Слышать крики о помощи из-за закрытой двери бункера с ледяными стенами, куда подобные тебе запирают свои Души. Стоять у замочной скважины на коленях, умоляя открыть и бить синими кулачками по броне, латаной-перелатаной.
Ко мне тоже захаживала Жертва. И Спасатель. На троих мы разбивали лагерь, дожидались Палача и предавались таким утехам, что Душа моя готова была покинуть наше пристанище навсегда. Пару раз я ловила её за секунду до взрыва.
Я что-то хорошее сделала… Не знаю, что именно. Слетелись Ангелы. Кажется, я позвала их. И я поднялась. Медленно. Нагло. Прогнала троицу зажравшуюся. Осталась у двери одна.
Твоя Душа орёт о помощи. Ночами я просыпаюсь от этих криков. Опухаю от бессонницы. А наутро пробежка, чтобы продышать впечатления ночи.
Зеваешь? Конечно. Тебе не интересно. Это же не ты. Ты же великий, придавленный обстоятельствами. Один из всех на земном шаре. Только у тебя такой Путь, что извилины выпрямляются, вьется хребет.
Нет.
Так живут все живые. Кто не жив, тот и не живёт. А жизнь – разная. И это одна из её граней. По ней можно страдать. Её одну замечать. Только на неё опираться. Только ей упиваться. Что ты и делаешь. Но я предпочту повернуться к этой двери спиной. И посмотреть на разный мир. На другие его грани.

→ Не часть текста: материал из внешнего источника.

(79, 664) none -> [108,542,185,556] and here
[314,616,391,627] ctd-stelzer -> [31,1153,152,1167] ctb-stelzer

Я всё ещё слышу крики. Мне больно. Но я уже принимаю эту боль, как данность. Уважаю. Люблю.
Я рядом. Открою дверь, когда попросишь. Давай ключ.
Катрин Аполлонова
– 11 —
Который год твержу про усталость, бессмысленность речи, приближаю старость.

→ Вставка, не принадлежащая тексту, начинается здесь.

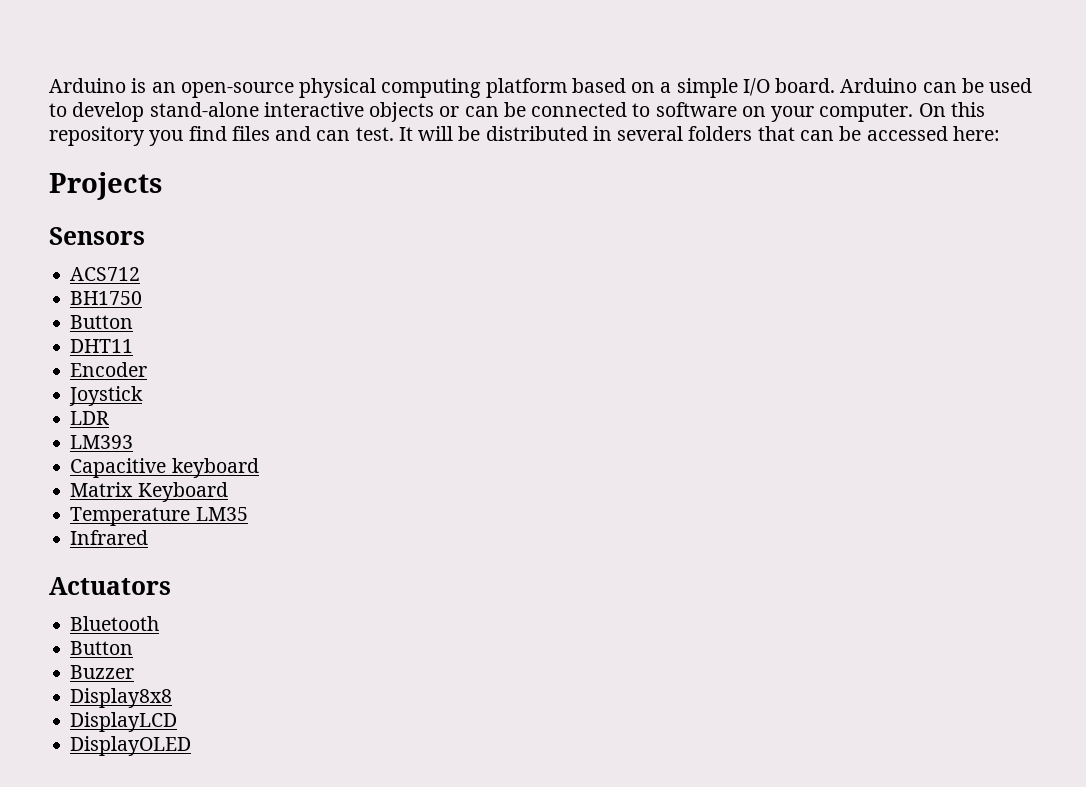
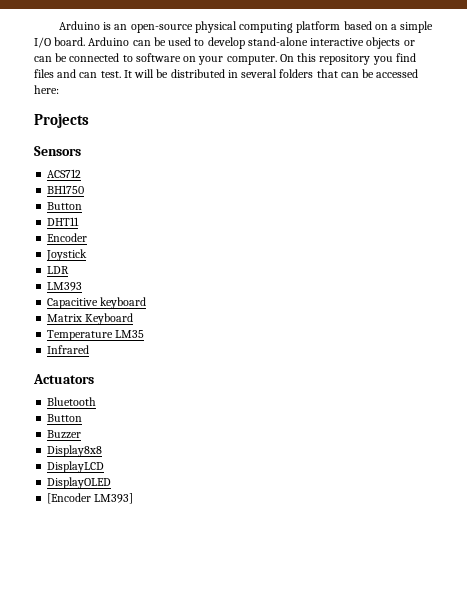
(192, 746) none -> [47,493,134,504] // [Encoder LM393]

Тайной вечери жаждет душа, полную чашу испить, добраться до дна.
Мозг атакует, смиряет, воркует.
Пир обещает, жизнь критикует.
Помогает осознанность в мире из дыр рыбой проплыть событий черёд.
Но к фальши ведёт
выбор течения «за» или «против».
И зов предков, и потомков песенный вой сливаются в стража с толстой корой.
– Выйдем из дрёмы, – он предлагает.
Шелестом в колыбельную лечь заставляет.
И побеждает.
Вечные сны забирают задумки, строки, идеи, смешные шутки.
Рассвет.
Есть я или меня нет – рассвет.
Букет. Незабудки. Велосипед.
Вспоминаю про действия.
Период выкинутой из-под кровати утки.
Первый шаг с болью адской в шине жуткой.
Смогла, полюбила.
Практика – это сила.
Два часа в борьбе прожила, но текст изложила.
Творчество – счастья мерило. И слышу я, как гневается небо.
Гремит раскатами, трещит по швам.
Темнеет. Я иду уверенно и смело.
Взываю к дьяволу поговорить со мною по душам.
Открыты настежь входы, выходы.
Ушные раковины промывает дождь.
Писк каверзный неистово подал
Злодейской армии чертовский вождь.
Прятать взгляд перестаю,
Увидеть врага хочу.
Сражаться до кровопролития,
До окончательного соития.
Убираю фальшивые фразы,
Страх заболеть от проказы.
Готовлю вкуснейшие зразы,
Добродетелей начинаю показы.
Истощаю нервную систему,
Доказываю любви теорему.
Радуюсь кофе, нежности, крему.
Выявляю нового творчества тему.
Крик. Метастазы.
Боль цвета сажи, запах стервятины.
В зданиях вмятины.
Сирены плачут навзрыд.
Взрывы.
Позор и стыд.
Люди бывают странные,
Ситуации сложные, многогранные.
Жизнь просит, ласкается.
Светом сквозь тьму пробирается.
Спотыкается.
Поддержу, её сторону займу.
Бессилие птицам скормлю.
Силы внутри найду.
Конфликт проживу, спою.
Ефросиния
***
– Поехали! Ты готов?
– Это будет секс?
– Конечно, это будет секс. Ты же хотел? Хочешь?
– Да. А ты хочешь?
Я уже стою в одних трусах. Кроссовки с аккуратно вложенными в них носками в углу. Спортивное платье на спинке стула. Где-то там и топ – наконец-то я дышу свободнее.
Развожу руками, показывая свою готовность. Я привыкла. Тело – это то, к чему хочется прикасаться, это беспроигрышный вариант начать серьёзную беседу.